§ **Assigned task**: The copy should run from the line containing "(244, 405) none" through the last line of the entries below, exactly as written, with pictures omitted.

┌────────

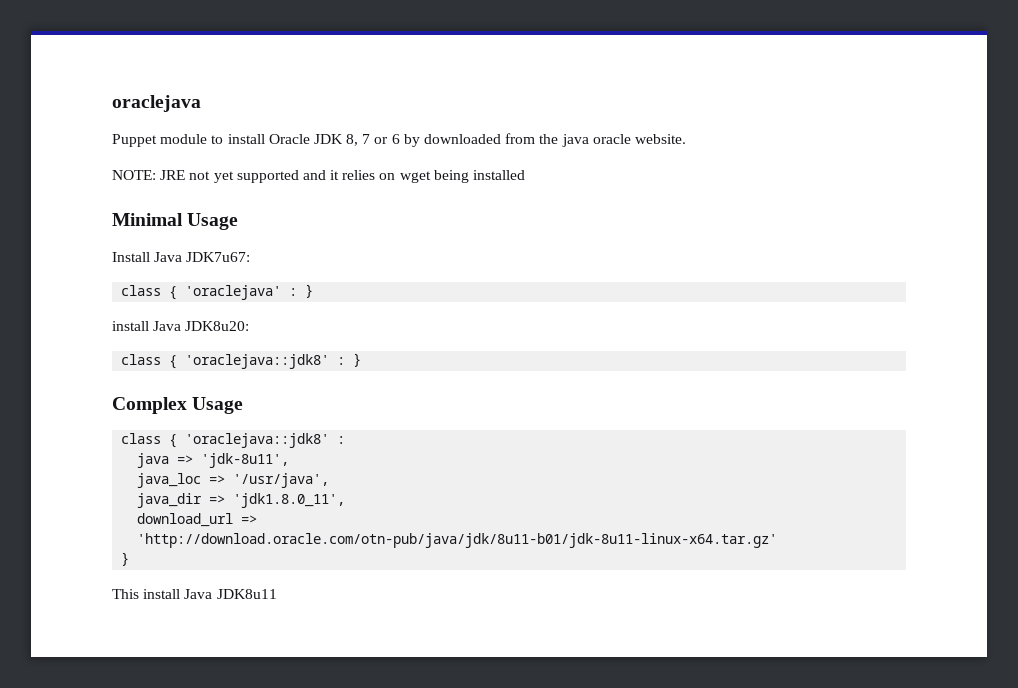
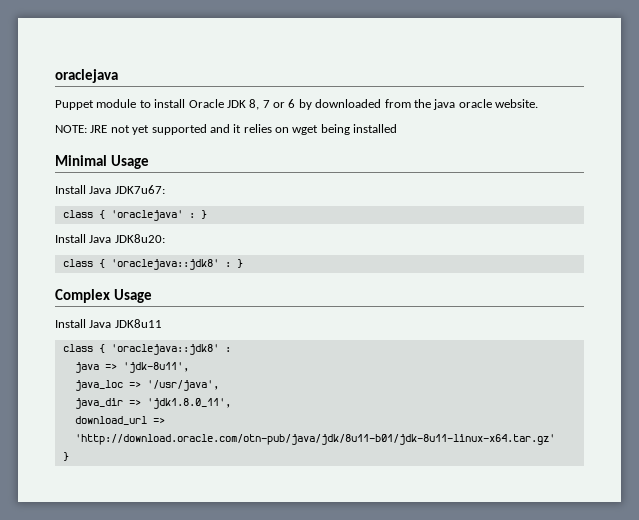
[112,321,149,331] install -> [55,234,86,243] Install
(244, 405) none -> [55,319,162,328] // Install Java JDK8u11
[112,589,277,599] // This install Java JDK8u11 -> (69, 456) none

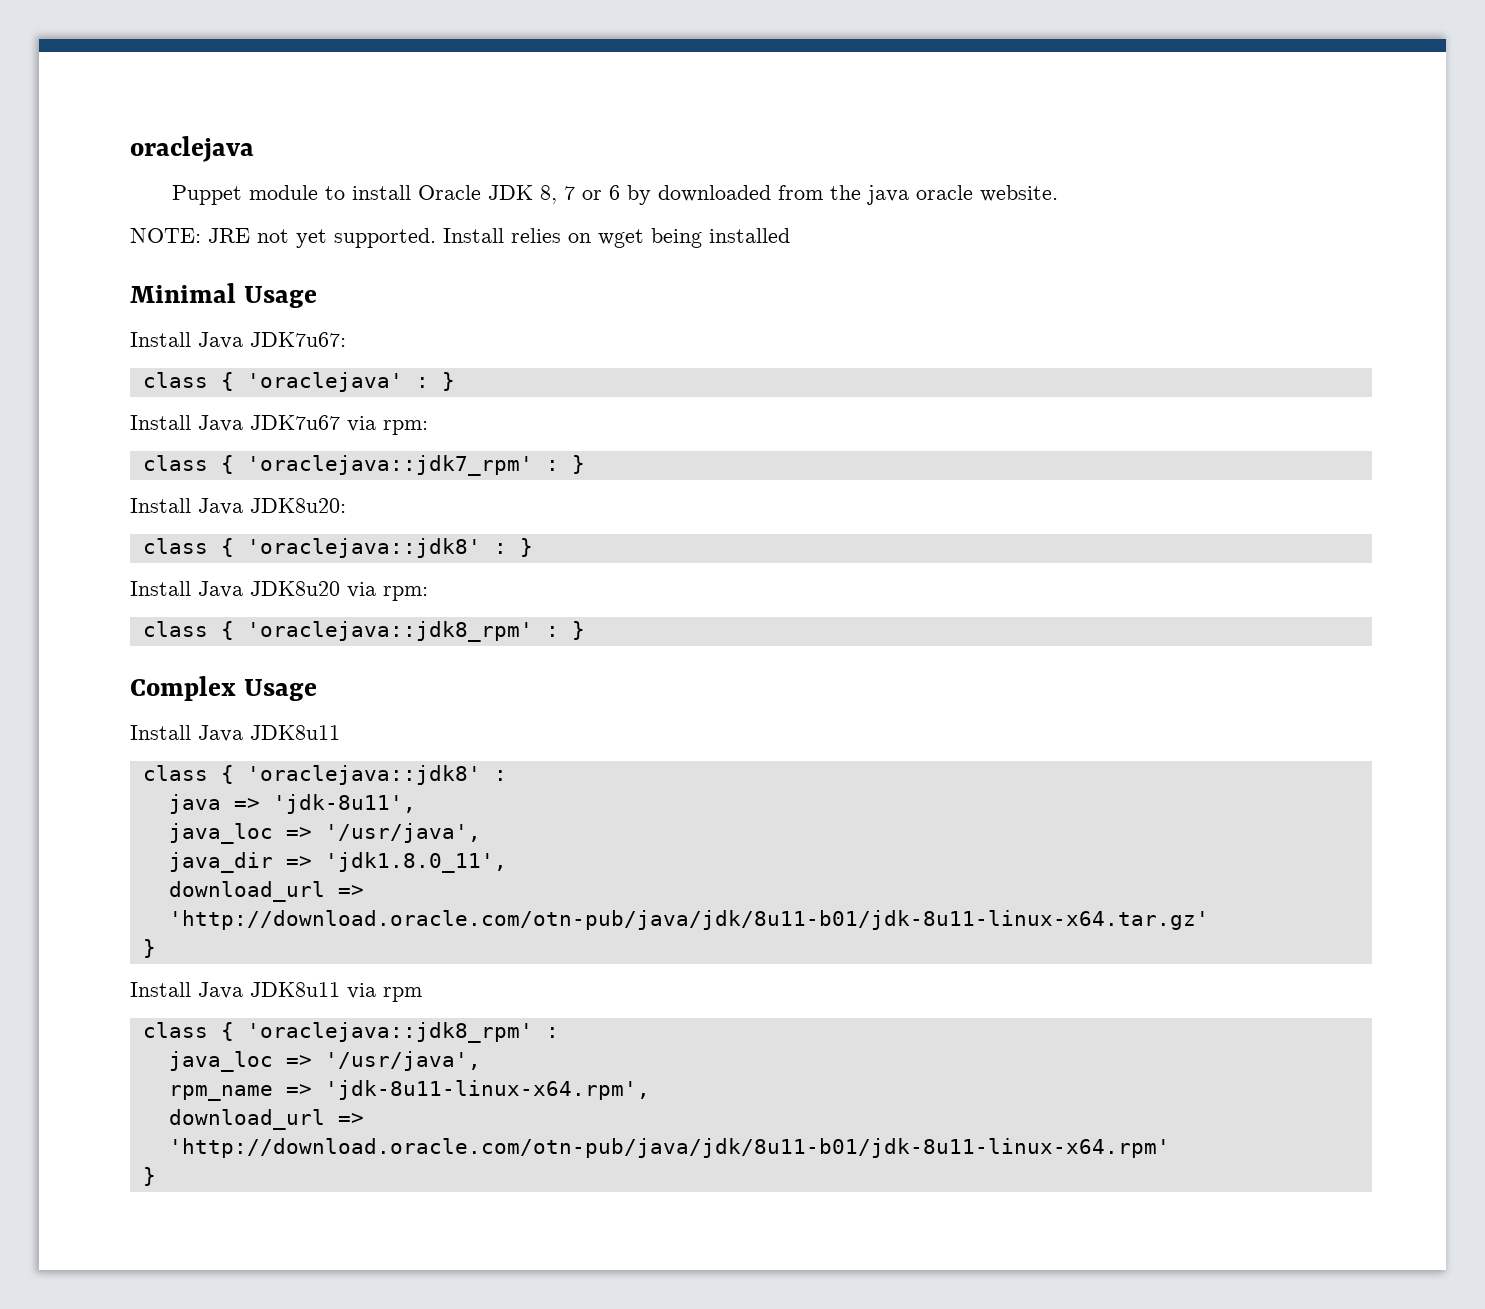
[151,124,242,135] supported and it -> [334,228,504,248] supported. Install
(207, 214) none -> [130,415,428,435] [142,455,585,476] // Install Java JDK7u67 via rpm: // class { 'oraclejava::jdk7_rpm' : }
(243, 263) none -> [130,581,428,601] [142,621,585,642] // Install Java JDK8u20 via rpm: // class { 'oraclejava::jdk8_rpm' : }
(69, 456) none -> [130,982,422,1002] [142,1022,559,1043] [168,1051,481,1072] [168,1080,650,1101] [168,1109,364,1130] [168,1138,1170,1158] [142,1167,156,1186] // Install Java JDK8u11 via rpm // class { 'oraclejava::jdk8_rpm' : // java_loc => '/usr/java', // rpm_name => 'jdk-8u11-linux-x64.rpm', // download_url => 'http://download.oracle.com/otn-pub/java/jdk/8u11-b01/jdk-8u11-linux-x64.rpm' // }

└────────

§ **Task response**:
(244, 405) none -> [55,319,162,328] // Install Java JDK8u11
[112,589,277,599] // This install Java JDK8u11 -> (69, 456) none

[151,124,242,135] supported and it -> [334,228,504,248] supported. Install
(207, 214) none -> [130,415,428,435] [142,455,585,476] // Install Java JDK7u67 via rpm: // class { 'oraclejava::jdk7_rpm' : }
(243, 263) none -> [130,581,428,601] [142,621,585,642] // Install Java JDK8u20 via rpm: // class { 'oraclejava::jdk8_rpm' : }
(69, 456) none -> [130,982,422,1002] [142,1022,559,1043] [168,1051,481,1072] [168,1080,650,1101] [168,1109,364,1130] [168,1138,1170,1158] [142,1167,156,1186] // Install Java JDK8u11 via rpm // class { 'oraclejava::jdk8_rpm' : // java_loc => '/usr/java', // rpm_name => 'jdk-8u11-linux-x64.rpm', // download_url => 'http://download.oracle.com/otn-pub/java/jdk/8u11-b01/jdk-8u11-linux-x64.rpm' // }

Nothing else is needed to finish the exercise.